» **Exercise description**: For the data below, please report each line where the word "Totals" is found.

*** Records to use ***

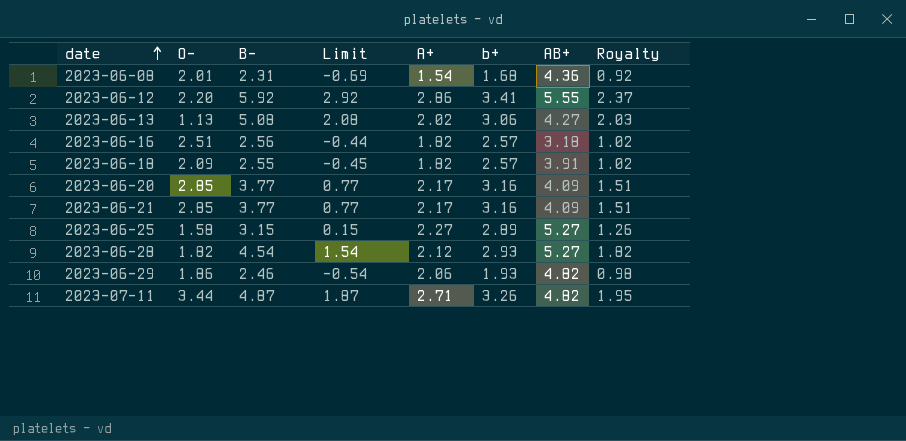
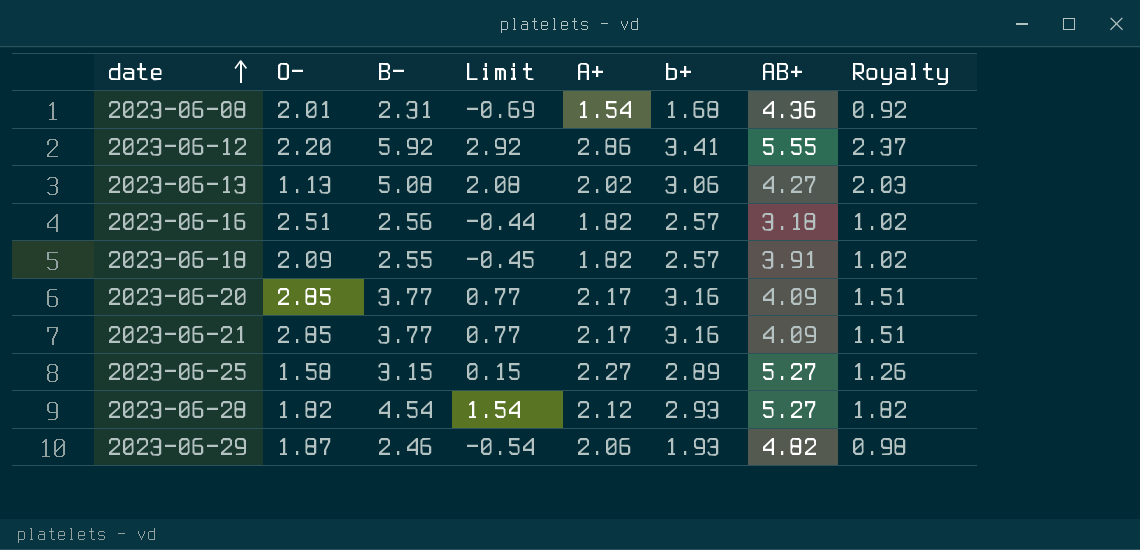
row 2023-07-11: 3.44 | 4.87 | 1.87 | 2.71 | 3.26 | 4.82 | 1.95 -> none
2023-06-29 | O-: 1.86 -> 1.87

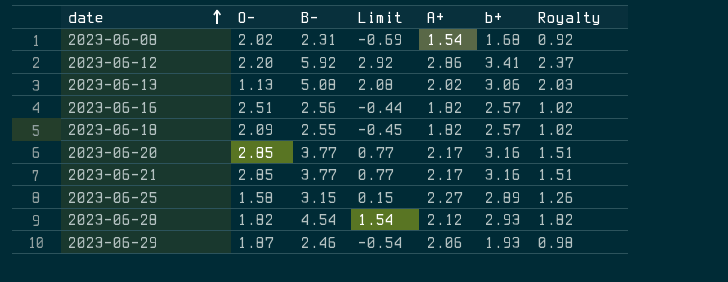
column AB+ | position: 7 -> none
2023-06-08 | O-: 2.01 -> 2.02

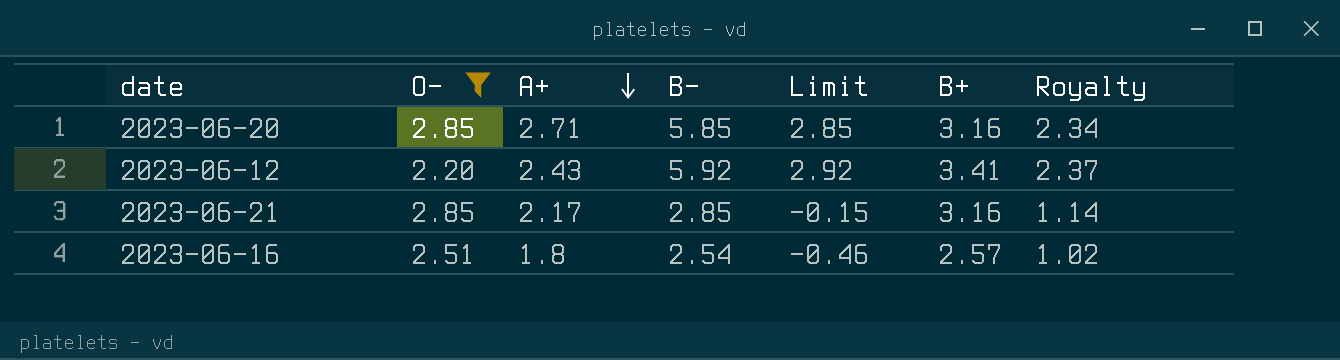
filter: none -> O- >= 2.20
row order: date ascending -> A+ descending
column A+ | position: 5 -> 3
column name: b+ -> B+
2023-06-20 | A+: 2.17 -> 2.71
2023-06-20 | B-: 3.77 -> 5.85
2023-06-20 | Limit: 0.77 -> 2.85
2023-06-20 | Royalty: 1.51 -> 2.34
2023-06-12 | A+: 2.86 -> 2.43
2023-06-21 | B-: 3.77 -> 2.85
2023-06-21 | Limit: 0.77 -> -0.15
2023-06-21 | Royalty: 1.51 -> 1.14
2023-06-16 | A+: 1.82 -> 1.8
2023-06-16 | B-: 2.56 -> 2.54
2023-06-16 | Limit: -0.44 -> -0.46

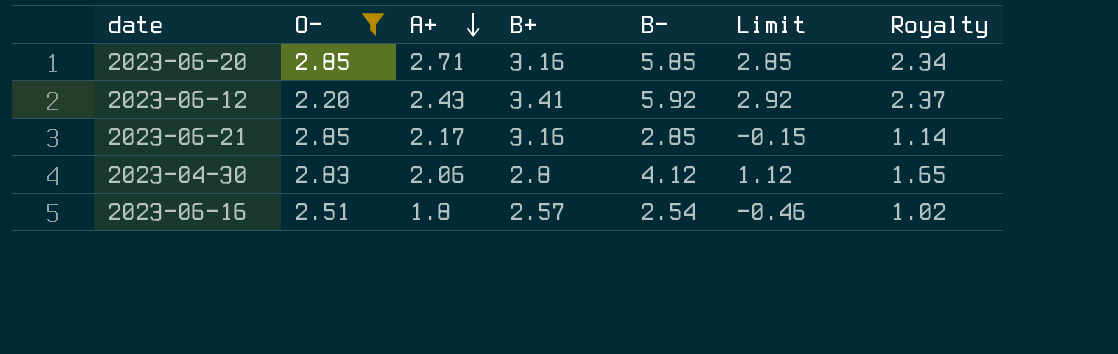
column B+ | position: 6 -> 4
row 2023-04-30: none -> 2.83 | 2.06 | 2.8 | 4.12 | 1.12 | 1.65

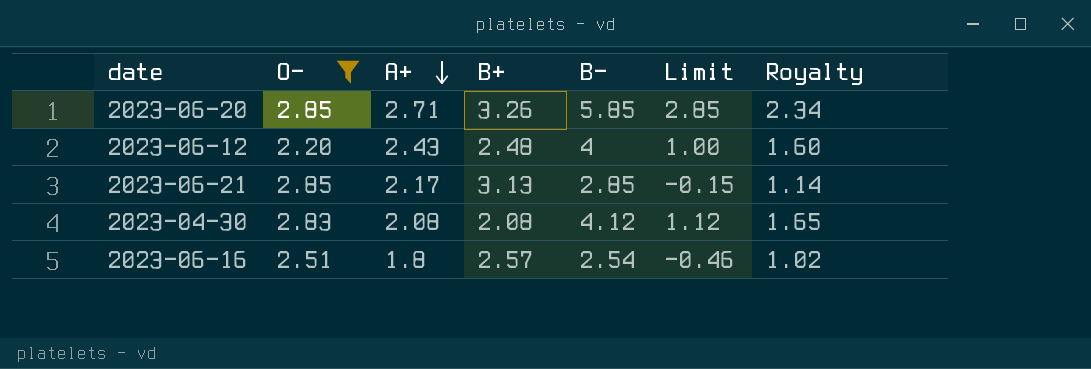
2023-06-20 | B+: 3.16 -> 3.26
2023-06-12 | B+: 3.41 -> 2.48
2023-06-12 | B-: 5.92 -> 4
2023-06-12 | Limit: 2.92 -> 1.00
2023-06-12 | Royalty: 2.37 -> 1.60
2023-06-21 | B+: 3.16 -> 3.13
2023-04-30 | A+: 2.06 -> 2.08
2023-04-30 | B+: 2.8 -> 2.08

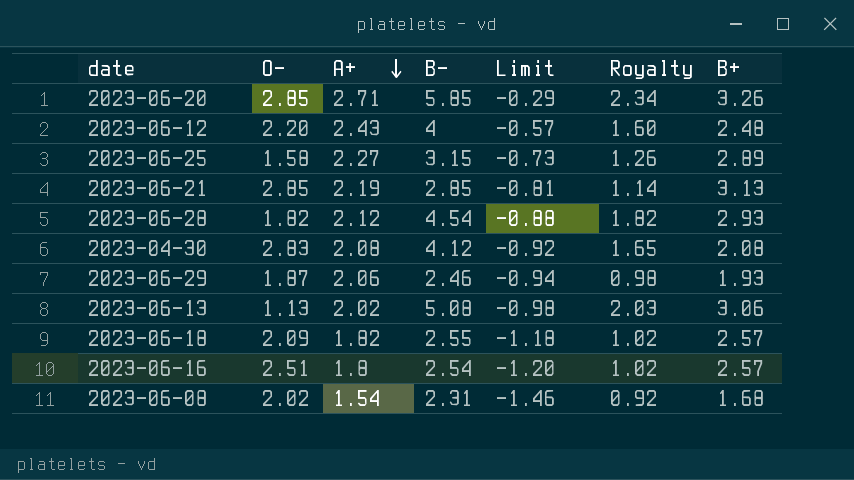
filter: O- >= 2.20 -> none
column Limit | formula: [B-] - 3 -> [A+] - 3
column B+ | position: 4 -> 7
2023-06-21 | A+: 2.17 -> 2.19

***
*** Records to use ***

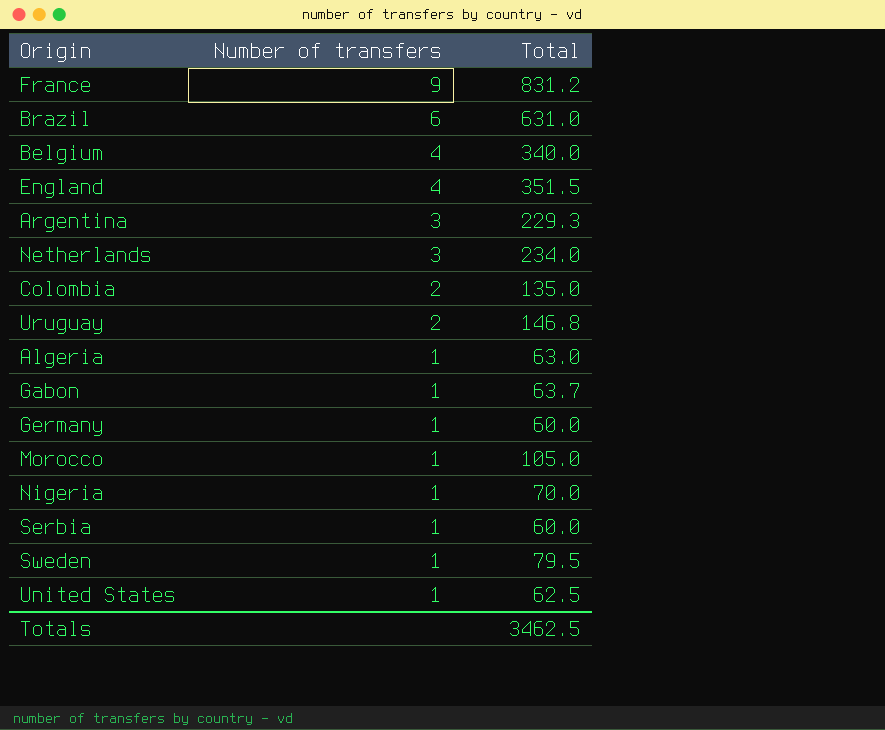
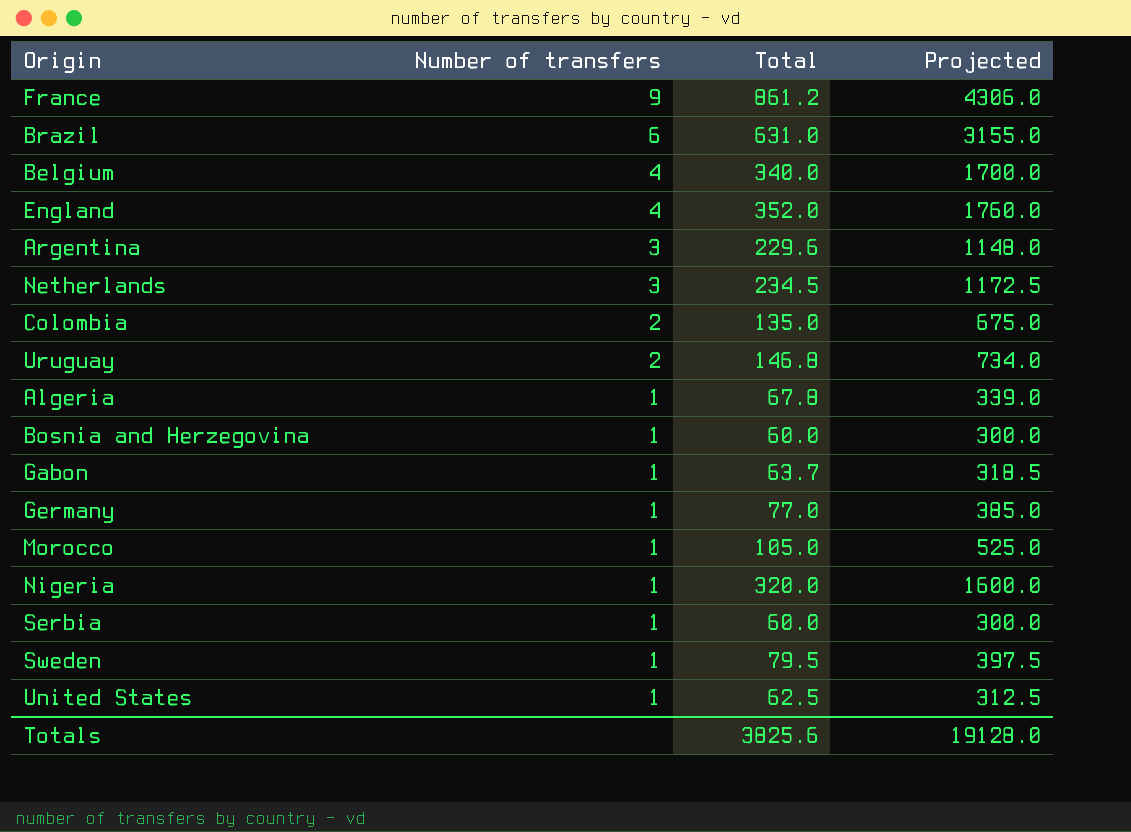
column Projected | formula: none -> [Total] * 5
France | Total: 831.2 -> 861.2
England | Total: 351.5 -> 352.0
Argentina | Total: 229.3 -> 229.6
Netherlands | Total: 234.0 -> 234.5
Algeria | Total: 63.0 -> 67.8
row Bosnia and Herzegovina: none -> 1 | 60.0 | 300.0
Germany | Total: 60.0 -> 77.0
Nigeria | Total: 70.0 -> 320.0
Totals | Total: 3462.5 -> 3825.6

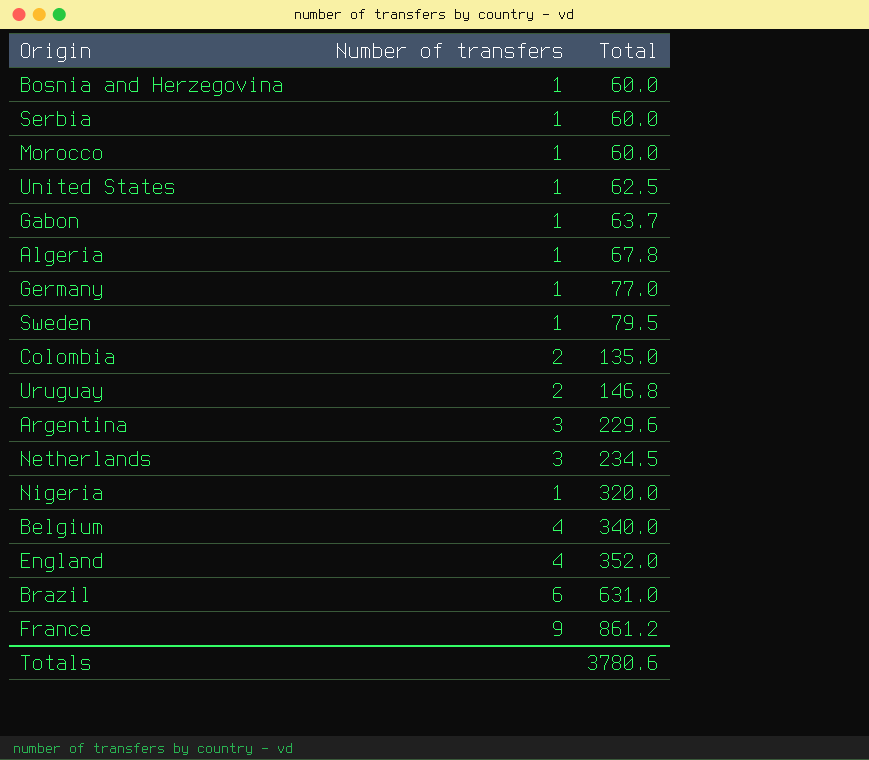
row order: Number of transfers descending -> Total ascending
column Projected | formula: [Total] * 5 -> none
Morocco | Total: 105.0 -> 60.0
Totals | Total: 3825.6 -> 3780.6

***

» **Solution for this task**:
Totals | Total: 3462.5 -> 3825.6
Totals | Total: 3825.6 -> 3780.6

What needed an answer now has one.